§ **DATA PROVIDED**:
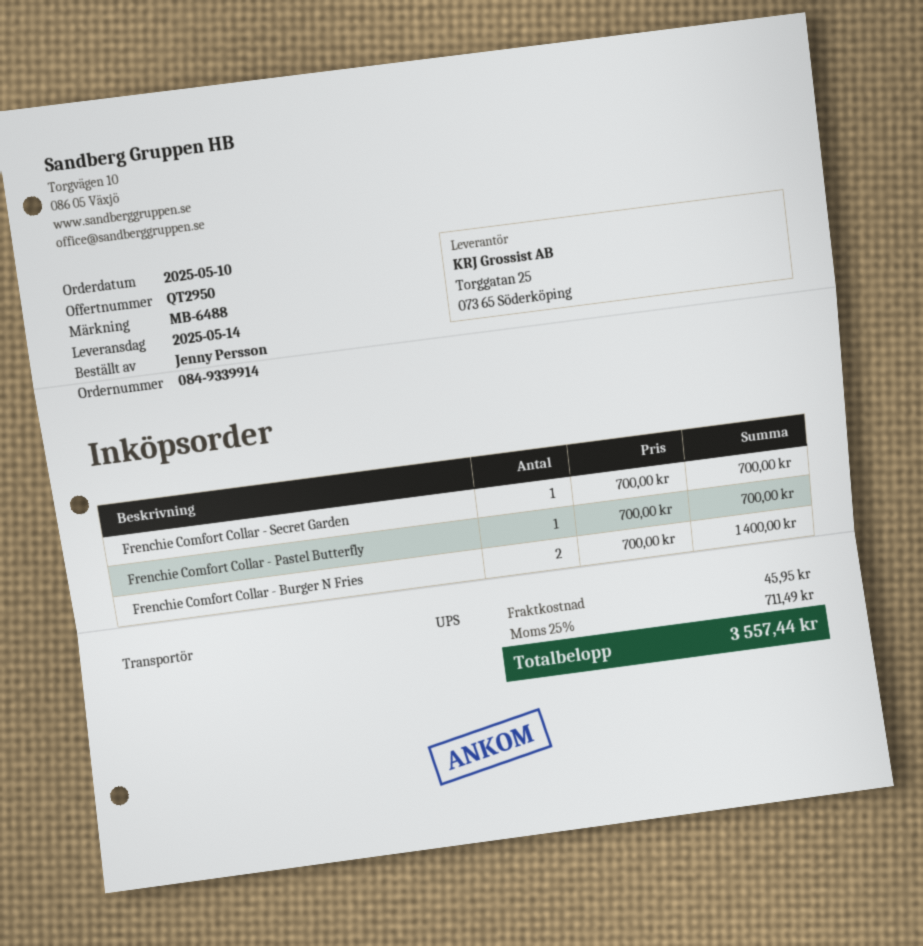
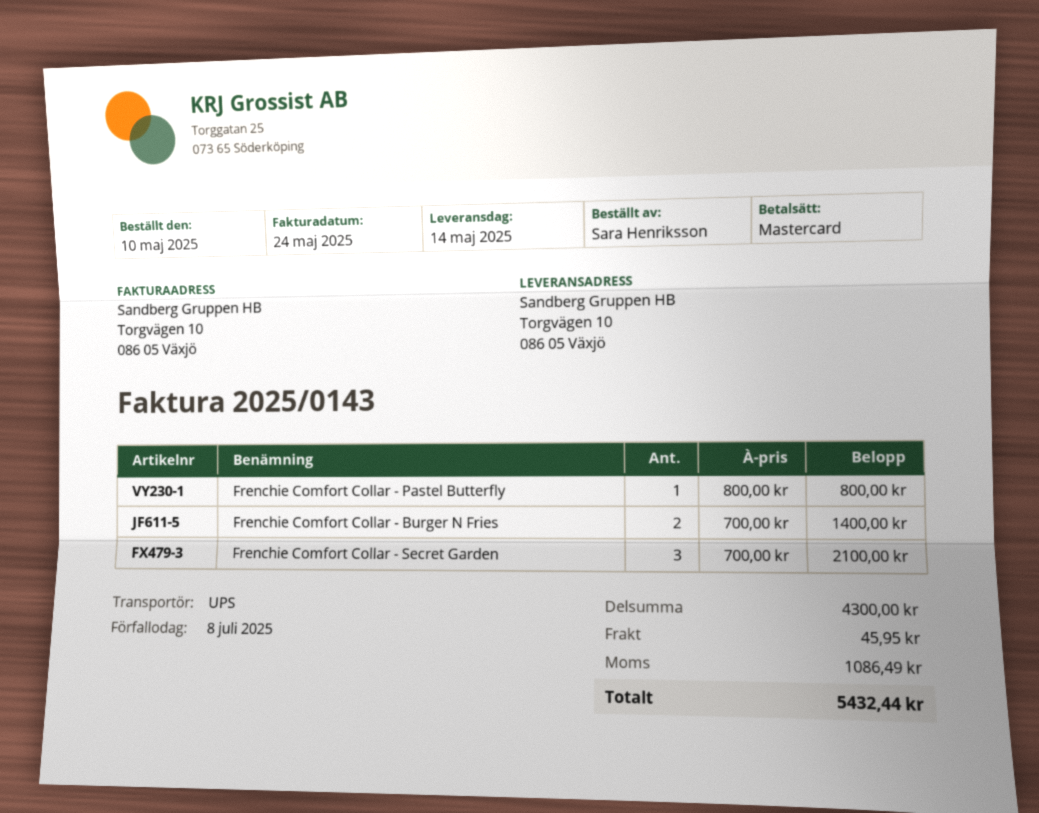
ordered by: Jenny Persson -> Sara Henriksson
Frenchie Comfort Collar - Secret Garden: 1 x 700.00 = 700.00 -> 3 x 700.00 = 2100.00
Frenchie Comfort Collar - Pastel Butterfly: 1 x 700.00 = 700.00 -> 1 x 800.00 = 800.00
tax: 711.49 -> 1086.49
total: 3557.44 -> 5432.44

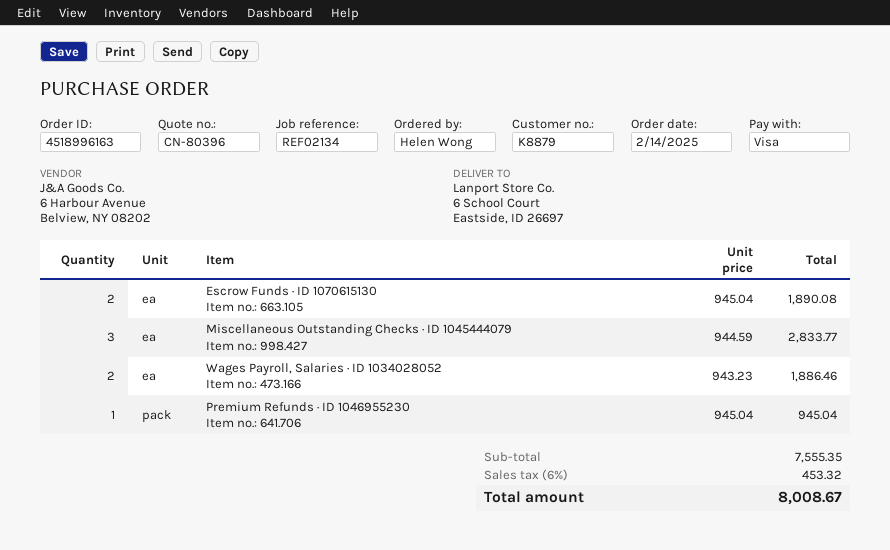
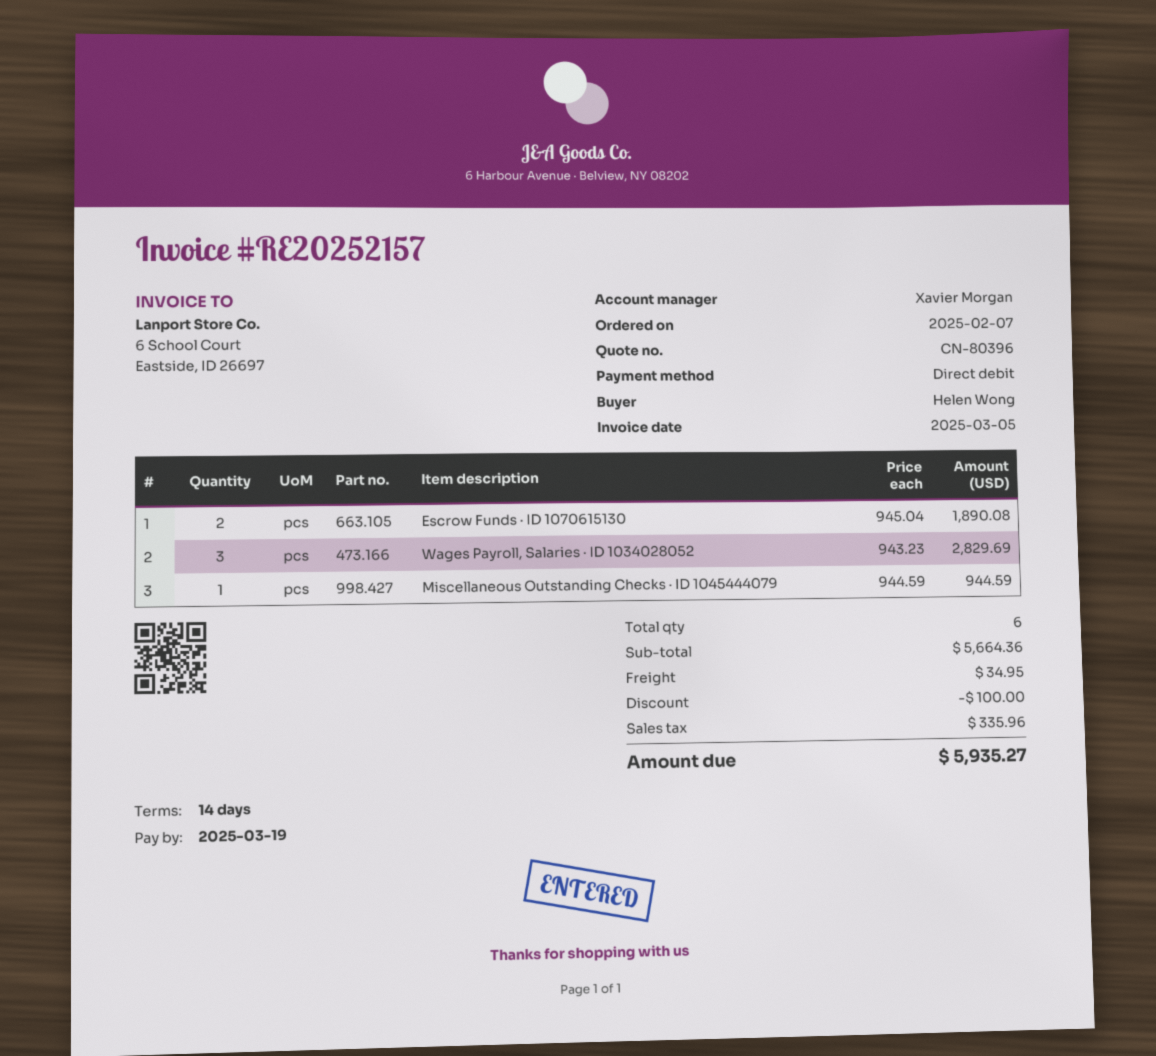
order date: 2025-02-14 -> 2025-02-07
payment method: Visa -> direct debit
Miscellaneous Outstanding Checks · ID 1045444079: 3 x 944.59 = 2833.77 -> 1 x 944.59 = 944.59
Wages Payroll, Salaries · ID 1034028052: 2 x 943.23 = 1886.46 -> 3 x 943.23 = 2829.69
Premium Refunds · ID 1046955230: 1 x 945.04 = 945.04 -> none
subtotal: 7555.35 -> 5664.36
discount: none -> 100.00
shipping: none -> 34.95
tax: 453.32 -> 335.96
total: 8008.67 -> 5935.27

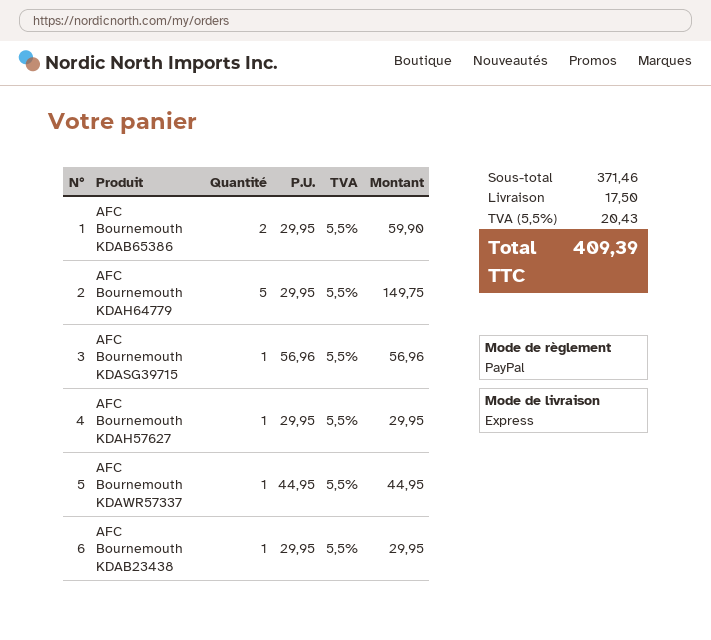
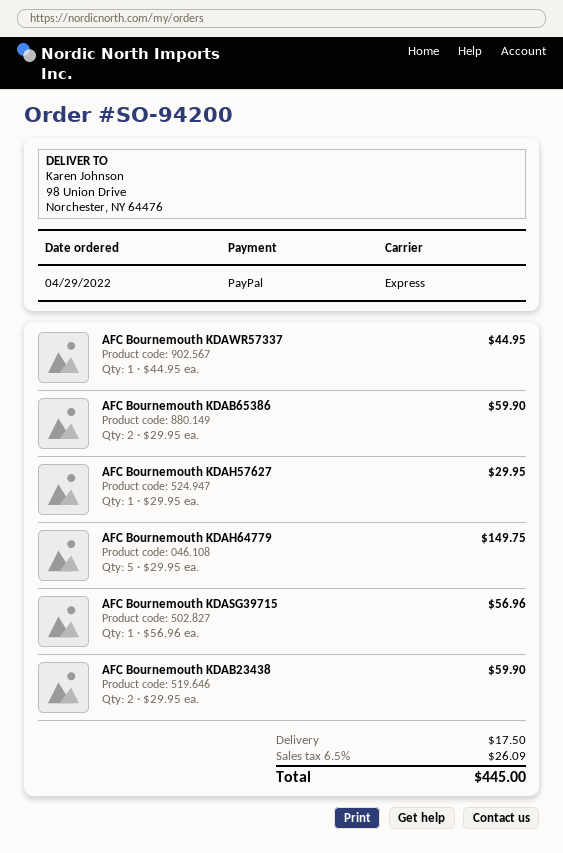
AFC Bournemouth KDAB23438: 1 x 29.95 = 29.95 -> 2 x 29.95 = 59.90
tax: 5.5% = 20.43 -> 6.5% = 26.09
total: 409.39 -> 445.00

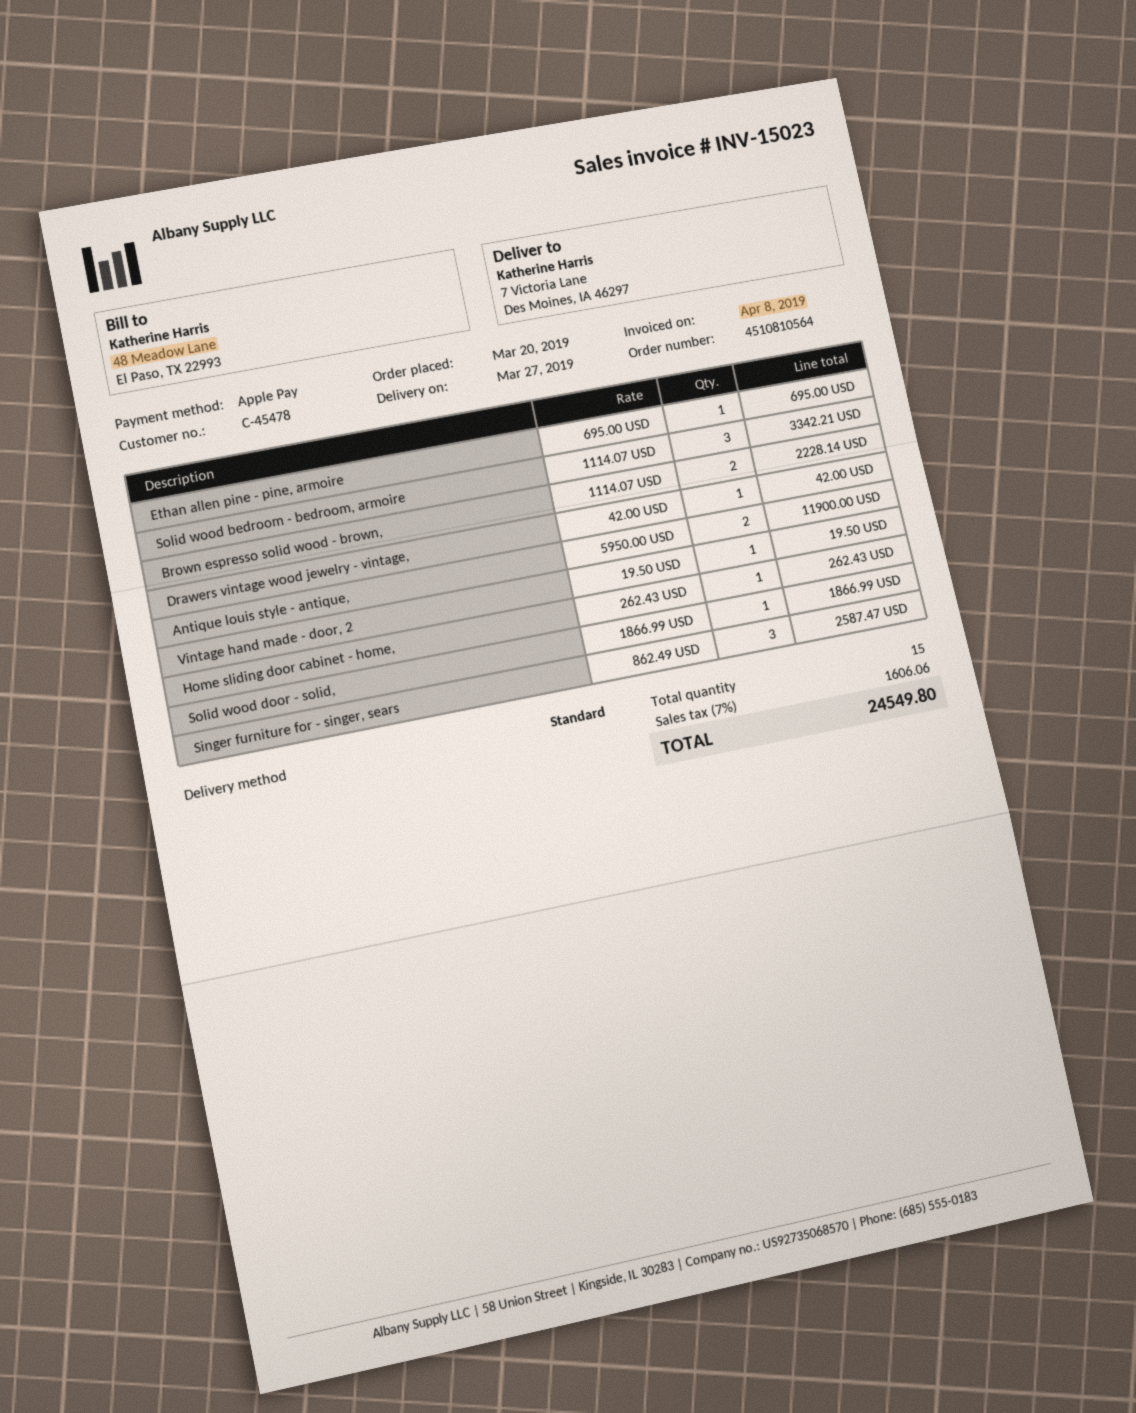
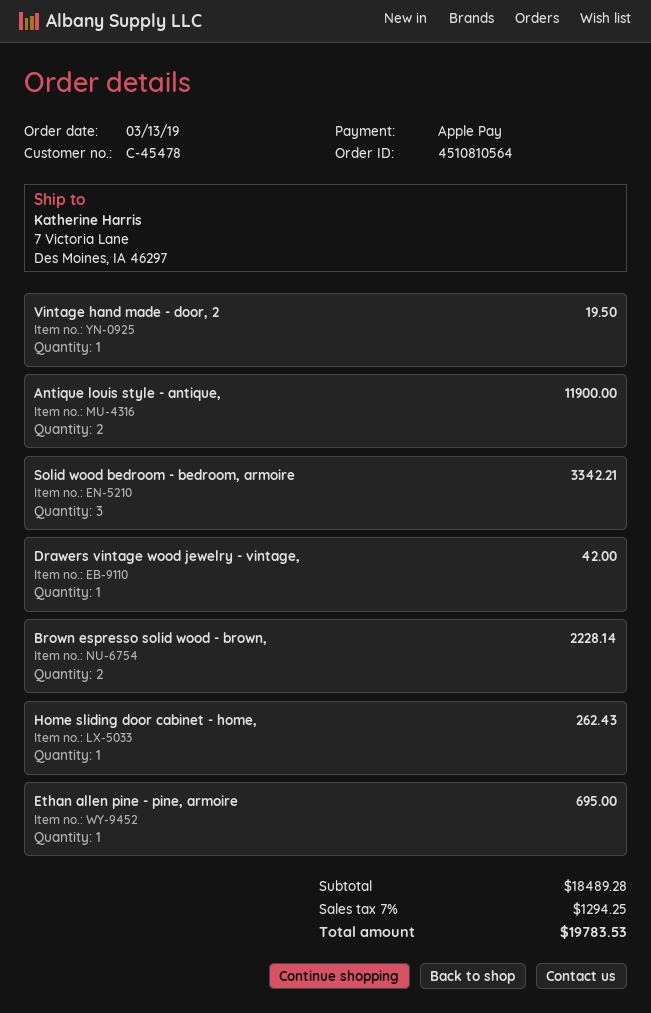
order date: 2019-03-20 -> 2019-03-13
Solid wood door - solid,: 1 for 1866.99 -> none
Singer furniture for - singer, sears: 3 for 2587.47 -> none
tax: 7% = 1606.06 -> 7% = 1294.25
total: 24549.80 -> 19783.53

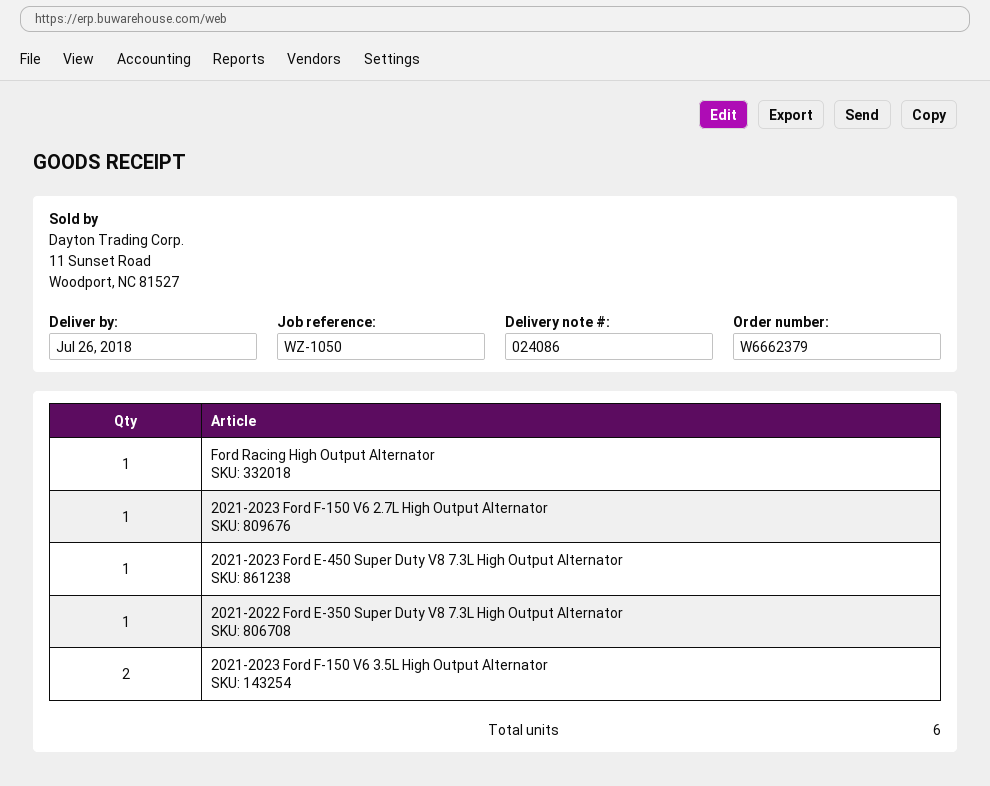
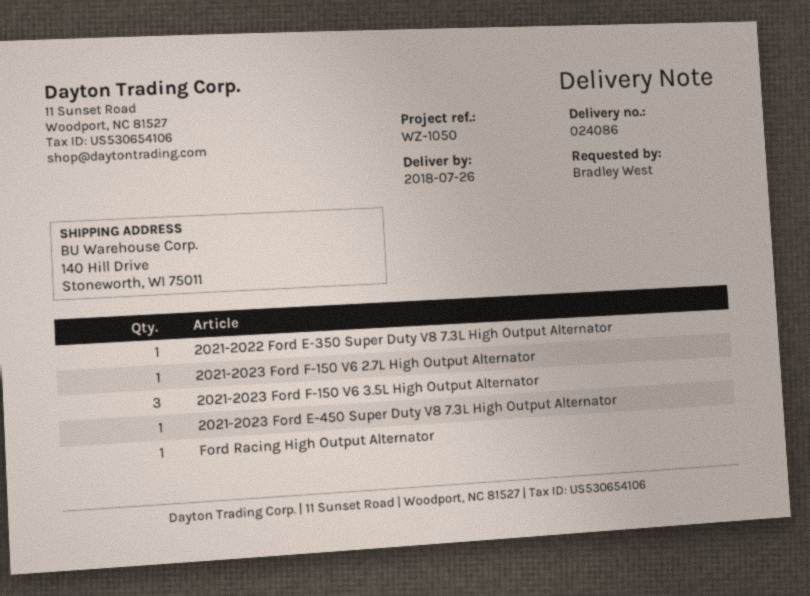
2021-2023 Ford F-150 V6 3.5L High Output Alternator: 2 -> 3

§ **YOUR OBJECTIVE**:
The answer must be an exact transcription of the lines from the one containing "Frenchie Comfort Collar - Pastel" through the last line of the records above, both included, with no pictures.

§ **OUTPUT FOR THIS TASK**:
Frenchie Comfort Collar - Pastel Butterfly: 1 x 700.00 = 700.00 -> 1 x 800.00 = 800.00
tax: 711.49 -> 1086.49
total: 3557.44 -> 5432.44

order date: 2025-02-14 -> 2025-02-07
payment method: Visa -> direct debit
Miscellaneous Outstanding Checks · ID 1045444079: 3 x 944.59 = 2833.77 -> 1 x 944.59 = 944.59
Wages Payroll, Salaries · ID 1034028052: 2 x 943.23 = 1886.46 -> 3 x 943.23 = 2829.69
Premium Refunds · ID 1046955230: 1 x 945.04 = 945.04 -> none
subtotal: 7555.35 -> 5664.36
discount: none -> 100.00
shipping: none -> 34.95
tax: 453.32 -> 335.96
total: 8008.67 -> 5935.27

AFC Bournemouth KDAB23438: 1 x 29.95 = 29.95 -> 2 x 29.95 = 59.90
tax: 5.5% = 20.43 -> 6.5% = 26.09
total: 409.39 -> 445.00

order date: 2019-03-20 -> 2019-03-13
Solid wood door - solid,: 1 for 1866.99 -> none
Singer furniture for - singer, sears: 3 for 2587.47 -> none
tax: 7% = 1606.06 -> 7% = 1294.25
total: 24549.80 -> 19783.53

2021-2023 Ford F-150 V6 3.5L High Output Alternator: 2 -> 3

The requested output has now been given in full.